「ホワイトアウト」とは?
「ホワイトアウト」とは、名前の通り、雪や霧、雲に包まれて視界一面が真っ白になってしまう現象のこと。特に雪山の中で強烈な吹雪や地吹雪でホワイトアウトになると、足元まで真っ白になり、ほとんど身動きが取れなくなってしまうこともあります。
雪山登山のリスクとして取り上げられがちですが、スキー場のゲレンデや雪国の街中、夏山でも濃霧などによって起きる事があります。
ホワイトアウトの原因となる3つの要因
ホワイトアウトと一口に言っても、その原因は様々。大きく次の3つに分けられます。
さらに降雪(①)+濃霧(③)というケースなど、さまざまな原因が折り重なることも。
風や低温も伴うと危険度が高くなるため、注意が必要です。
ホワイトアウトになった時に感じる6つのこと
実際に編集部スタッフが山の中でホワイトアウトを体験したときに感じた、6つの危険な要素をご紹介します。
①方向感覚が狂う
普段は意識しませんが、自分が向いている方角は、周りの景色をもとに相対的に認識されています。
しかし、周り全てが真っ白になってしまうことにより、自分とそれ以外の物との位置関係が認識できなくなり、向いている方向がわからなくなってしまいます。
②平衡感覚が狂う
方向感覚がなくなることはなんとなくイメージできると思いますが、実は平衡感覚も鈍くなってしまいます。中にはくらくらしたり、気分が悪くなってしまう人も。
編集部スタッフがホワイトアウトにあった兵庫県の氷ノ山山頂付近は、なだらかな雪原。地図上での自分の位置から緩やかな上り坂を登っているのはなんとなく分かっていても、自分が登っているのか下っているのか、平たんな道を歩いているのかを把握することが非常に困難に感じました。
③距離感が狂う
ホワイトアウトになると、自分の周りに本当に少しだけ、かろうじて見えるものがある程度の視界になります。コンパスでは方向は分かっても、目的地への距離が分かりません。
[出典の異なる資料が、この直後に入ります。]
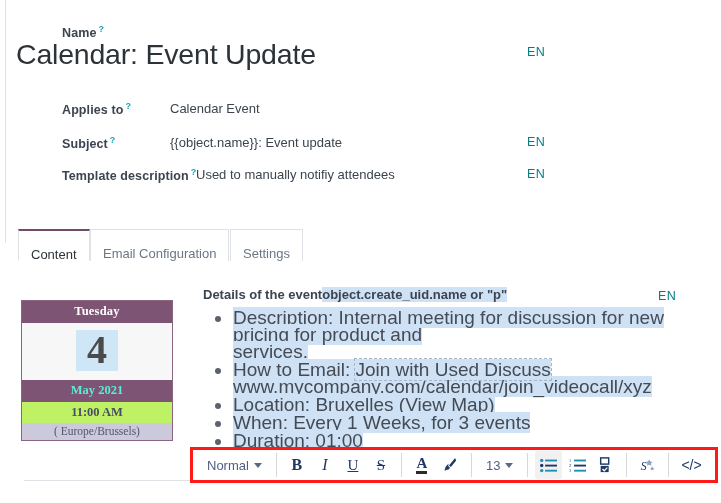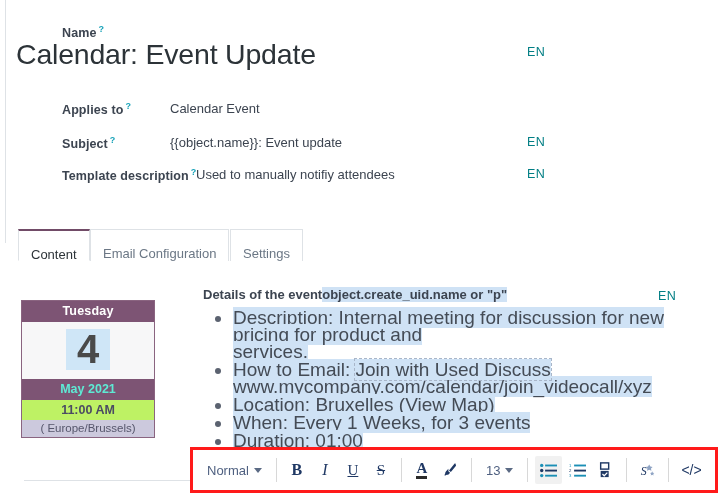--- a/index.html
+++ b/index.html
@@ -123,24 +123,24 @@
   }
   #content-lang {
     position: absolute; left: 640px; top: 27px;
   }
 
   
   .datecard {
     position: absolute;
     left: 21px;
     top: 38px;
-    width: 134px;
+    width: 152px;
     border: 1px solid #8a6480;
     box-sizing: border-box;
-    font-family: Liberation Sans, sans-serif;
+    font-family: Liberation Serif, serif;
     text-align: center;
   }
   .dc-weekday {
     background: #7d5474;
     color: #ffffff;
     font-weight: bold;
     font-size: 12.5px;
     padding: 3px 0 4px;
     letter-spacing: .2px;
   }
@@ -228,21 +228,21 @@
     height: 1px;
     background: #dee2e6;
   }
 
   
   .toolbar-wrap {
     position: absolute;
     left: 190px;
     top: 447px;
     width: 528px;
-    height: 46px;
+    height: 36px;
     border: 3px solid #ff1a1a;
     box-sizing: border-box;
     background: #ffffff;
   }
   .toolbar {
     position: absolute;
     inset: 0;
     display: flex;
     align-items: center;
     padding: 0 6px;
周りの景色から自分の位置を把握できないため、目印があってもそれが真っ白な空間に浮いているように見えてしまい、正確な距離感を把握するのが難しくなってしまいます。
また、遠くが見えないので、たくさん歩いた気になってしまう(歩いた距離を過大評価してしまう)場合もあるため、注意が必要です。
④まっすぐ歩けなくなる
進む方角がわかっていても、それがほんのわずかでもずれていた場合、距離を稼ぐほどに大きく進路が変わってしまいます。
また、利き足や身体のバランスによって、まっすぐ歩いているつもりでも無意識に進む方向は曲がってしまいます。視界良好であれば直進方向にあるものや景色から自分がまっすぐ歩いているかを把握して補正できますが、コンパスの矢印しか進む方向の目印がない場合、その精度は低くなってしまいます。
⑤仲間や登山道が見えなくなる
特に酷いホワイトアウトに遭遇した場合、自分の足元が見えるだけということさえあります。こうなると、パーティーを組んで登山をしても前の人がかろうじてわかる程度になってしまいます。
また、登山道を歩いていても先の様子やマーキングが見えないため、ちょっとした獣道や踏み跡などでも登山道と勘違いして迷い込んでしまうこともあります。
⑥トレース(足跡)がすぐに消える
雪山登山では夏山のような登山道はなく、自分の踏み跡が帰りの道しるべにもなります。
しかし、雪が激しく舞っている状態では自分がつけた足跡に雪が積もり、ものの数分で消えてしまうことは珍しくありません。
ホワイトアウトの対策
万が一、入山中に「ホワイトアウト」に見舞われたらどうするべきでしょうか。事前にできる対策と、実際に山での対策に分けて準備しておきましょう。
事前の対策
①天気を確認しておく
山の天気は変わりやすいため、入山前に天気予報は必ず事前に確認しておきましょう。天候だけではなく、風速の確認も大切です。
②ナビゲーション表を作っておく
万が一の時でも正確にこれから進む道を把握するため、地図読みやGPSとは別にナビゲーション表を準備しておきましょう。地図上にポイントとなる地点を定め、進行方向の磁北線に対する角度、距離、標高差などを予め測って記入しておくことで、通常の地図読みよりも正確に進むことができます。